Когда я ответил, что женат, ее лицо изменилось. Снова насупленное, детское неудовольствие.
Она поинтересовалась, как мне живется в браке, но я уже заранее знал, что мой ответ ее не устроит.
– Довольно здорово. Это… как быть дома. Только немного шумно.
– А мне вот нравится тишина.
Здесь под ногами было полным-полно мелких разноцветных окатышей, круглых, как галька.
Вика снова поддела носком камешек.
– И что, ни разу не было соблазна? Не жалко тебе свою молодость тратить на одну женщину?
– Да всякое бывало, Вик.
Мне пришло в голову, что любой брак все-таки лучше житья с родителями до старости. Но Вика и так казалась чересчур эмоциональной, и я решил не заострять внимания на ее личной жизни от греха подальше, а лучше спросить, чем занимаются красивые одинокие принцессы, живущие в замках.
Мы повернули в сторону рощи, и она рассказала, что пишет музыку для кино.
В памяти тут же возникла моя коллекция дисков, пылящаяся где-то в закромах на даче. Когда-то я обожал рокерские баллады и что-то потяжелее, вроде «System of a Down». Потом фанател от «Linkin Park».
Вика называла музыку высшей формой искусства, она задумчиво рассуждала о свойстве мелодий и все в таком духе. Кажется, я даже упускал половину смысла, просто получая удовольствие от ее голоса. Всегда любил женщин, которые могли предложить себе, мне и миру нечто большее, чем просто привлекательность. Все-таки она классная. Хоть и со странностями. А может, в странностях и есть самое классное.
– Когда слушаешь или пишешь музыку, мозг работает на каком-то макроуровне. Такой over logic mind, – рассказывала она. – Эйнштейн вот не мог думать, если не наигрывал что-то на скрипке…
– Мне нравится в людях энтузиазм.
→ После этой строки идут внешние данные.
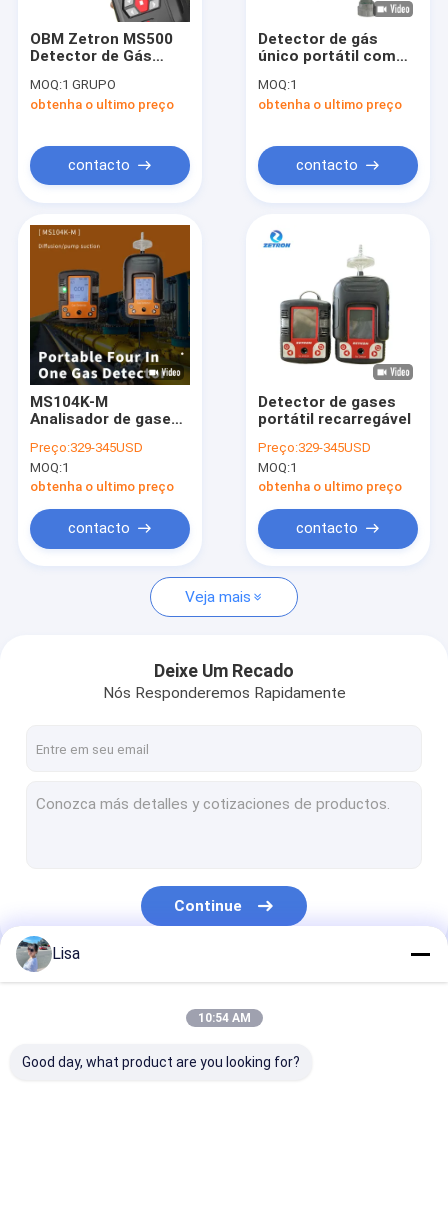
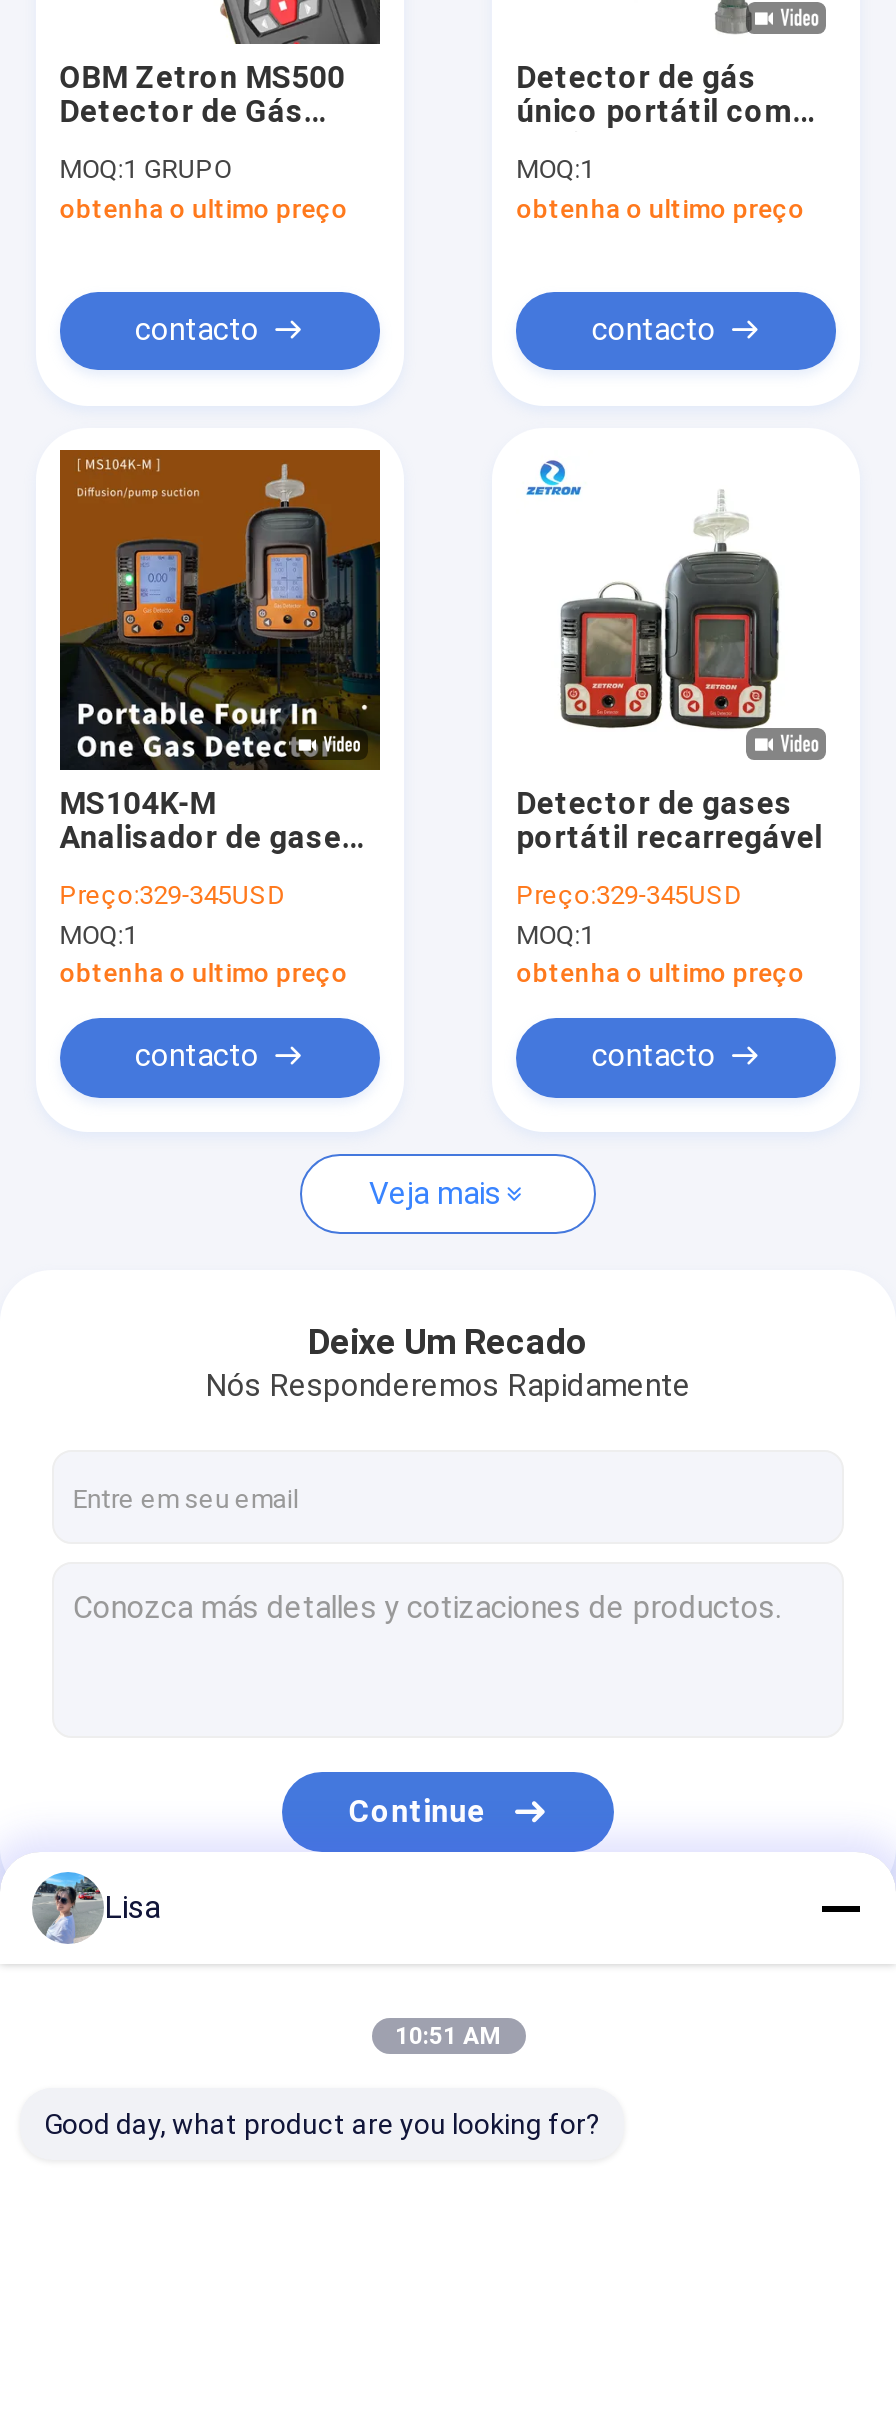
- 10:54 AM
+ 10:51 AM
Вообще, не представляю, как можно без этого жить. Сыграешь мне? – попросил я.
– Может быть.
Мне стало любопытно. Помню, на даче у Гирсов стояло старенькое пианино, и каждый день, в любую жару, Вика бренчала что-то там, разучивала. Точно, «Wind of change» же! И столько всего еще. Какая молодец… Может, я уже сто раз слышал ее композиции, просто не знал, что это она написала? Почему-то представилось нечто дарковое, усиленное винтажной гитарой, или синтезаторный драматизм типа саундтрека к «Методу».
– А где тебя можно послушать? – спросил я. – В каком-то кино? Или на айтюнс?
Она слегка замедлила шаг и ответила не сразу. Слова получились скомканные.
– Да вообще-то пока только в одном рекламном ролике, – сказала Вика, как будто извиняясь.
Она выглядела смущенной. Мне самому стало неловко, и, чтобы как-то отвлечь ее, я ляпнул:
– У вас тут такая крутая природа, такие холмы, здесь было бы отлично полетать на параплане. Ты пробовала?
– Ой, нет. – ее глаза заблестели. – А ты умеешь? Вообще, я бы очень хотела, но мне нельзя.
– Отец запрещает?
– Нет, мама. Она считает, что все эти полеты опасны.
Я подумал, что ослышался.
– В смысле, мама?
– Ну да, Полину Алексеевну забыл, что ли? – улыбнулась она.